Monday, October 15, 2007

I Can't Think of a Creative Title Because it's Too Hot

Wow,
This took me a lot longer to do that I had planned.
We couldnt get onto our blogs when we arrived in Accra (plus I wouldnt have known what to write at that time).
We are now in Bedeku, which is near Ada, doing our language lessons. In the mornings we walk to the school and take Dangme with the older students and then in the afternoon our teacher comes and we learn more. We are a week into the lessons and I still feel pretty useless. I know most of the important things I need to know and we get laughter and happiness when we can respond properly to a greeting but every so often we get one thrown at us and I just shake my head.
The day we arrived in Bedeku, Dinah (our village coordinator) threw four papers into the air and we each picked one. They had the names of the villages we would be staying at. Mine was Bedeku. I'm staying in the village that we are in right now. At first I was pensive about being so close to our village contact (Im literally a stones throw away) but now that I know the people around me and know the area (it's so totally fricken beautiful) Im really really really excited.
I better go because my time is almost up. I might write again at the end of the week with more details or I might not write for about four weeks. Im not sure.

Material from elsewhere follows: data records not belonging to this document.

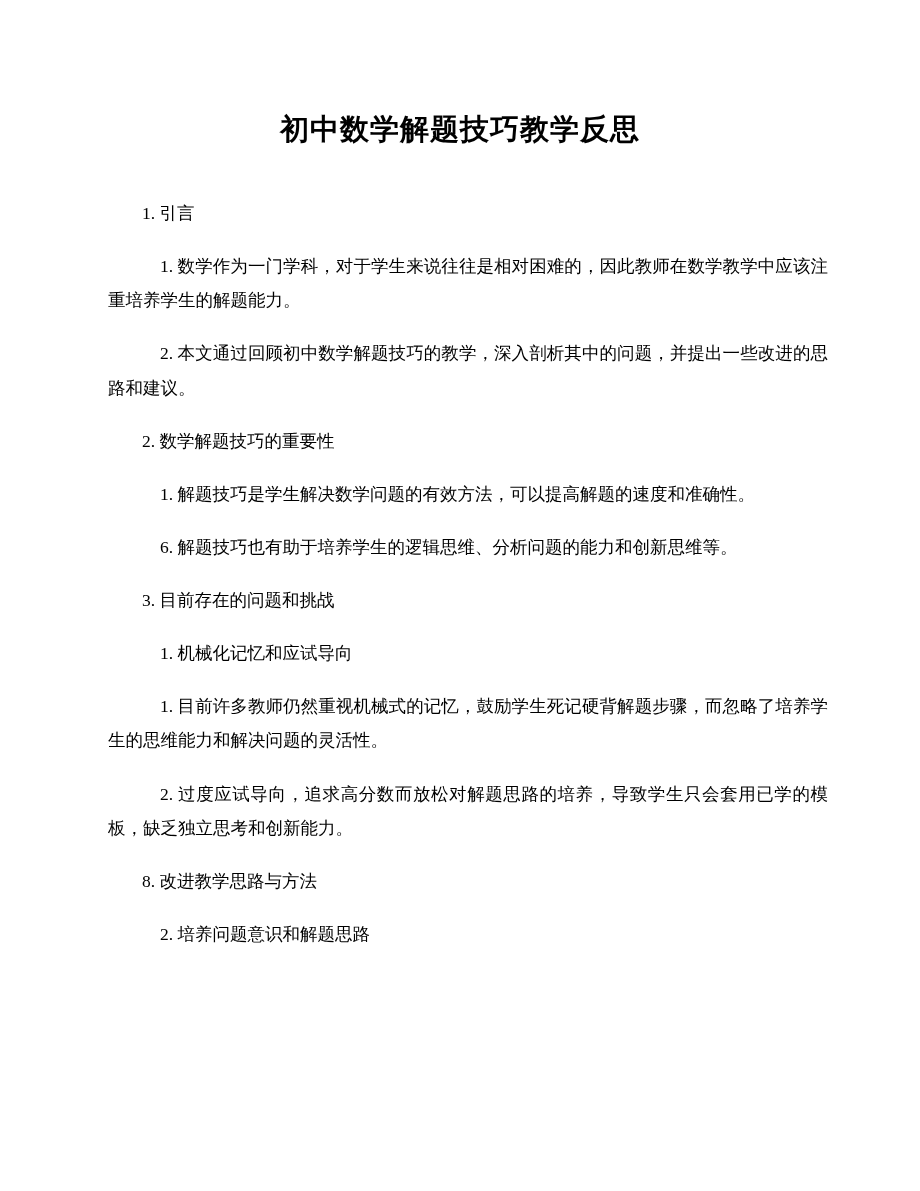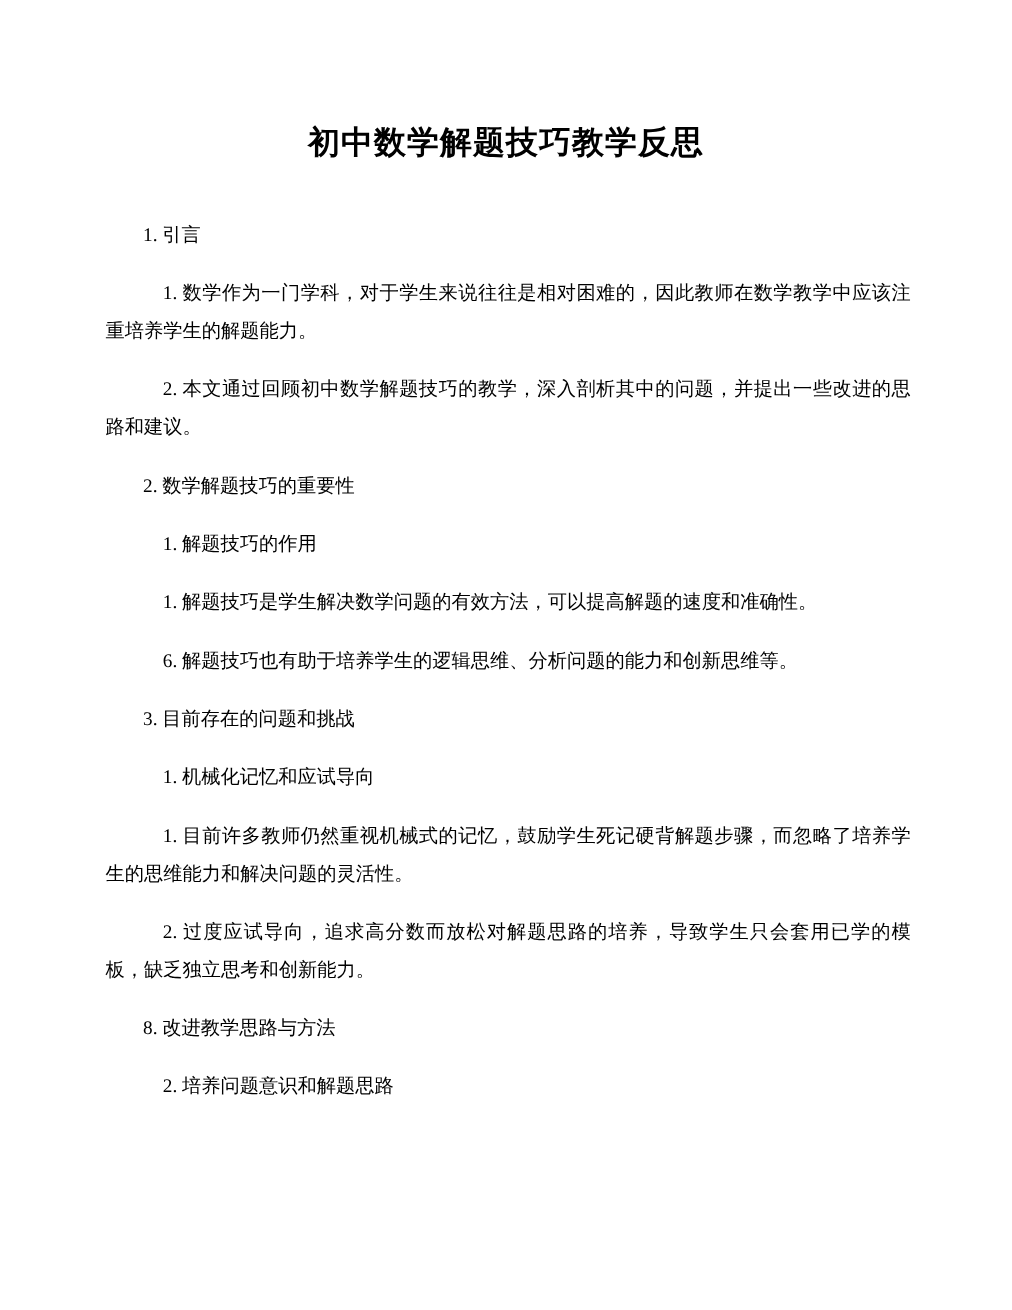--- a/index.html
+++ b/index.html
@@ -38,6 +38,7 @@
     margin-top: 46px;
     padding-left: 96px;
     padding-right: 92px;
+    margin-left: 12px;
   }
 
   p.para {

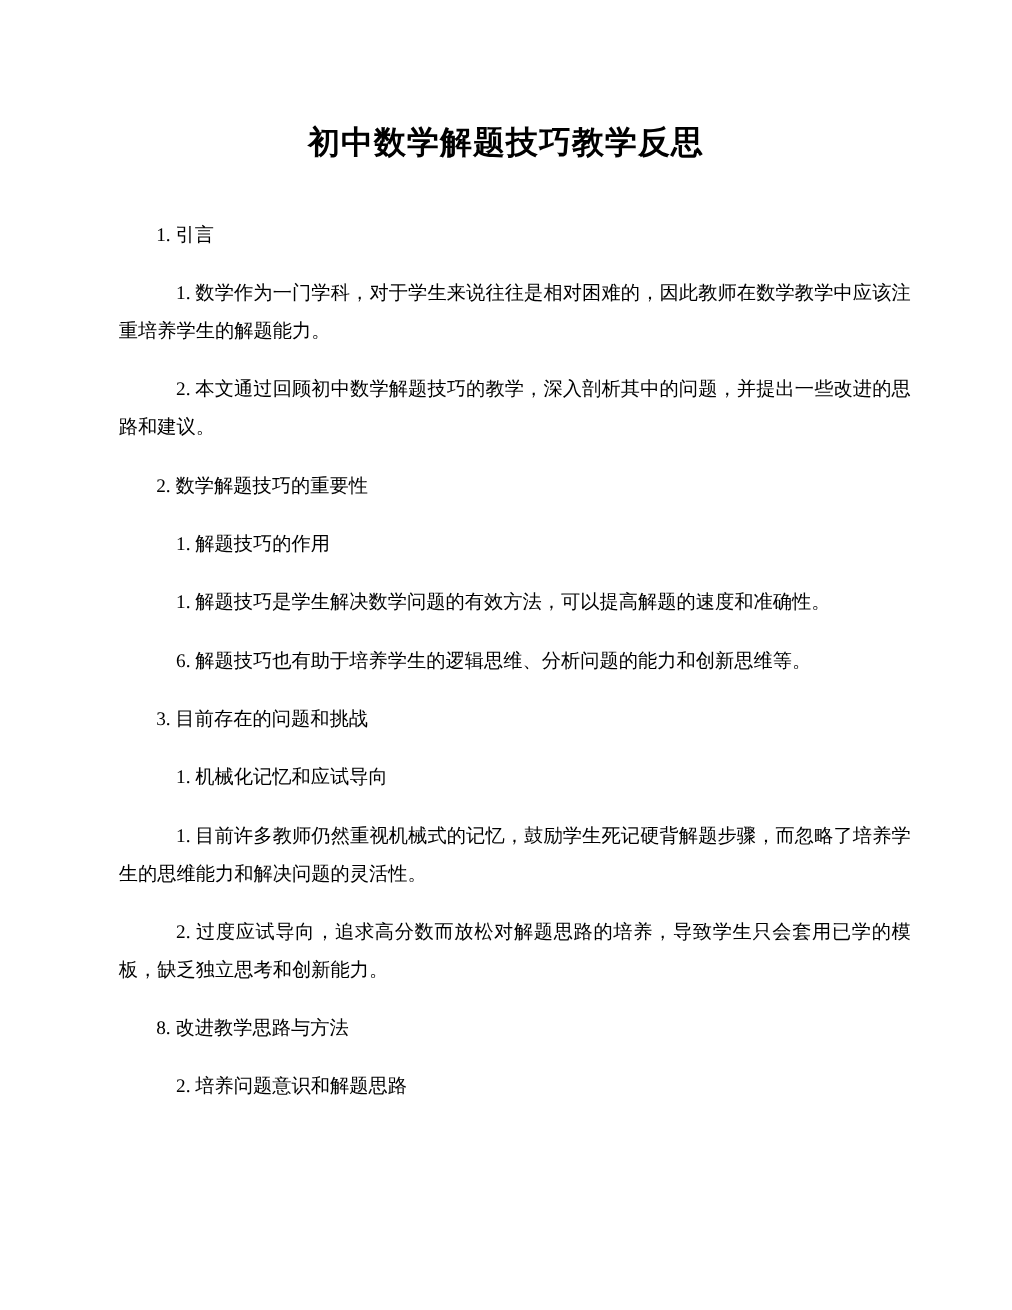--- a/index.html
+++ b/index.html
@@ -82,7 +82,6 @@
     <p class="para lvl2">1. 数学作为一门学科，对于学生来说往往是相对困难的，因此教师在数学教学中应该注重培养学生的解题能力。</p>
     <p class="para lvl2">2. 本文通过回顾初中数学解题技巧的教学，深入剖析其中的问题，并提出一些改进的思路和建议。</p>
     <p class="para lvl1">2. 数学解题技巧的重要性</p>
-    <p class="para lvl2">1. 解题技巧的作用</p>
     <p class="para lvl3">1. 解题技巧是学生解决数学问题的有效方法，可以提高解题的速度和准确性。</p>
     <p class="para lvl3">6. 解题技巧也有助于培养学生的逻辑思维、分析问题的能力和创新思维等。</p>
     <p class="para lvl1">3. 目前存在的问题和挑战</p>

But just so you all know, Im healthy, Im happy and though I've already fallen off something that I was climbing (may have been our neighbours gate), I haven't hurt myself yet. This is a record. I've also found some small friends that live accross from us and man, these kids are so FLIPPIN cute!

Peace out for now,

Aryn/ Ouhi Dzifa (Jeefaah)

Tuesday, October 2, 2007

The Nerves Cometh

I leave for Ghana tomorrow. I can't seem to shake this sick feeling that has settled into the pit of my stomach and seems quite comfortable there. I'm blaming Mervin (yes, I've named the feeling, his name is Mervin) on nerves. Nerves based on the fact that I am leaving for Ghana tomorrow. And although nervous, I think Mervin may also be made up of excitement as well.
I'm still terrified though.
It hasnt really hit me that I just saw my dad for the last time in six months. That I just had my last hug and my last smile from him in a very long time. It will hit soon and it will be interesting.
Not much has sunk in for me yet.
Maria has decided to not join us in Ghana this year. I must respect her choice but I'm still going to miss the heck out of her.
Other than losing one group member/friend, everything seems to be working out for me. I do feel like I can confidently say that I am ready to go to Ghana. But yet Mervin wants me to chain myself to a tree... Really, deep down, I think Mervin is more scared at the idea of NOT going to Ghana... But still, he is a persistent friend who only seems to subside when I take deep breaths.
I need to breath... I'm going to go do that.
I will write again when I am in Ghana.